What type of study is this?

A qualitative study using interpretive description's inductive approach.

How many nurses were included?

52 nurses from across Canada.

What framework guided the analysis?

The Compassionate Communities conceptual framework.

What is a secondary analysis?

Re-analyzing existing data, here the nursing cohort of a larger seven-profession dataset, to answer new questions.

Define presenteeism.

Continuing to work while unwell, often at the expense of one's own wellbeing.

What three moments did compassion shape?

Working while struggling, requesting a leave of absence, and negotiating return to work.

What happened when nurses worked in uncompassionate environments?

They engaged in presenteeism and often missed the signs of their own distress.

Was seeking help easy for nurses?

No; it was described as more complicated than remaining at work.

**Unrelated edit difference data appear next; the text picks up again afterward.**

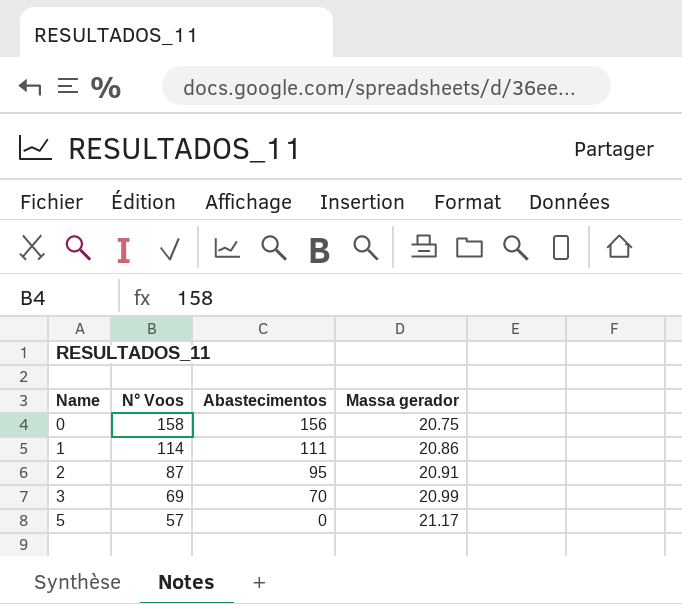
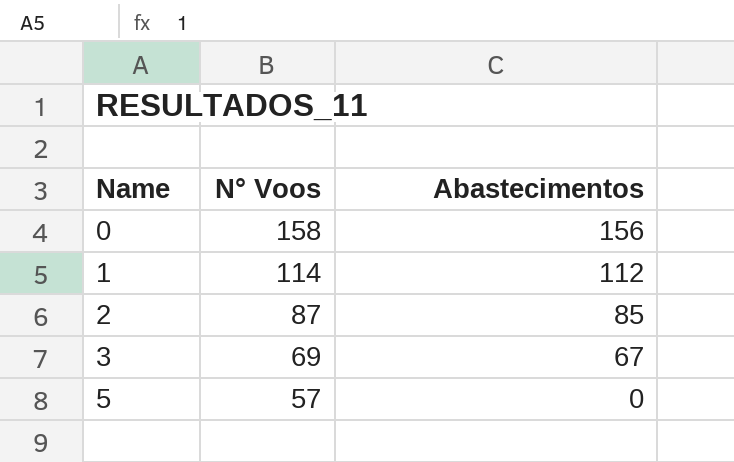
column Massa gerador | position: 4 -> none
1 | Abastecimentos: 111 -> 112
2 | Abastecimentos: 95 -> 85
3 | Abastecimentos: 70 -> 67

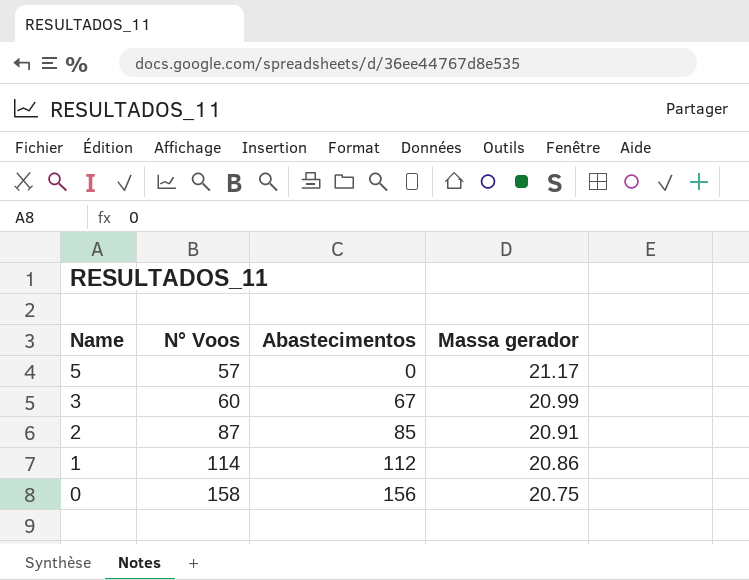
row order: Name ascending -> Name descending
column Massa gerador | position: none -> 4
3 | N° Voos: 69 -> 60

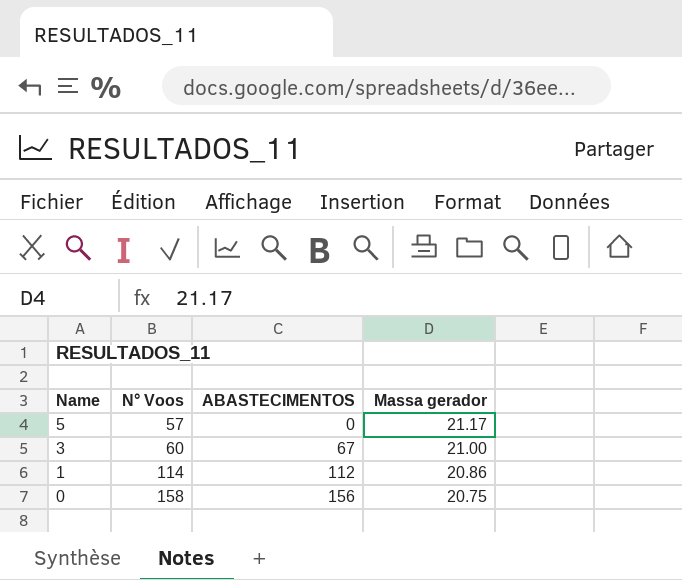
column name: Abastecimentos -> ABASTECIMENTOS
row 2: 87 | 85 | 20.91 -> none
3 | Massa gerador: 20.99 -> 21.00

What did nurses encounter when disclosing mental health concerns?

Stigma.

What did that stigma negatively affect?

Their professional identity and their interprofessional relationships.

Who often responded uncompassionately during leave and return to work?

Managers, alongside rigid institutional procedures.

What is the study's main conclusion?

Compassionate organizational practices and processes support nurses' mental health and psychological safety.

What is psychological safety?

A work environment where people can speak up, disclose concerns, and seek help without fear of punishment or judgment.

In which journal was this published?

Canadian Journal of Nursing Research.

What is the core idea of Compassionate Communities?

Compassion is a shared, community-level responsibility rather than only an individual feeling.

What is a major documented contributor to nurses' mental health concerns?

Working conditions.

Can this study tell us how common these experiences are?

No; qualitative studies describe experience and meaning, not prevalence.

Why does presenteeism matter for patients?

Working while distressed can mask worsening health and may affect the quality and safety of care.

What practical change does the study support for managers?

Training in compassionate, psychologically safe conversations.

What does the study add to the literature?

Insight on compassion, Compassionate Communities, and nurses' mental health experiences.

Search-ready answers

Frequently asked questions

What was this study about?

How compassion, or its absence, shaped Canadian nurses' mental health experiences, their interprofessional relationships, and their engagement with workplace policies and processes.

Who took part?

52 nurses from across Canada, whose interviews came from a larger study of seven professional cohorts.

What method did the researchers use?

A qualitative secondary analysis using interpretive description, guided by the Compassionate Communities framework.

What is presenteeism and why does it matter?

It is working while unwell; the study found uncompassionate environments encouraged it, leading nurses to miss signs of their own distress.

Did nurses find it easy to ask for help?

No. Seeking help was often more complicated than staying at work, and leave and return-to-work processes were frequently uncompassionate.

What role did stigma play?

Disclosing a mental health concern often brought stigma that harmed nurses' professional identity and relationships with colleagues.

What does the study recommend?

Building compassion into organizational practices and processes to support mental health and psychological safety.

Does this study prove that uncompassionate workplaces cause mental illness?

No. It is qualitative and describes experiences and meanings rather than proving cause and effect.

I am a nurse who sees myself in these findings. What can I do?

Struggling is common and treatable; consider confidential supports such as employee assistance programs, counseling, peer support, or regulatory resources, and reach out early.

Why is this relevant beyond individual nurses?

Supporting the workforce is tied to patient care; compassionate systems help nurses stay well and practice safely.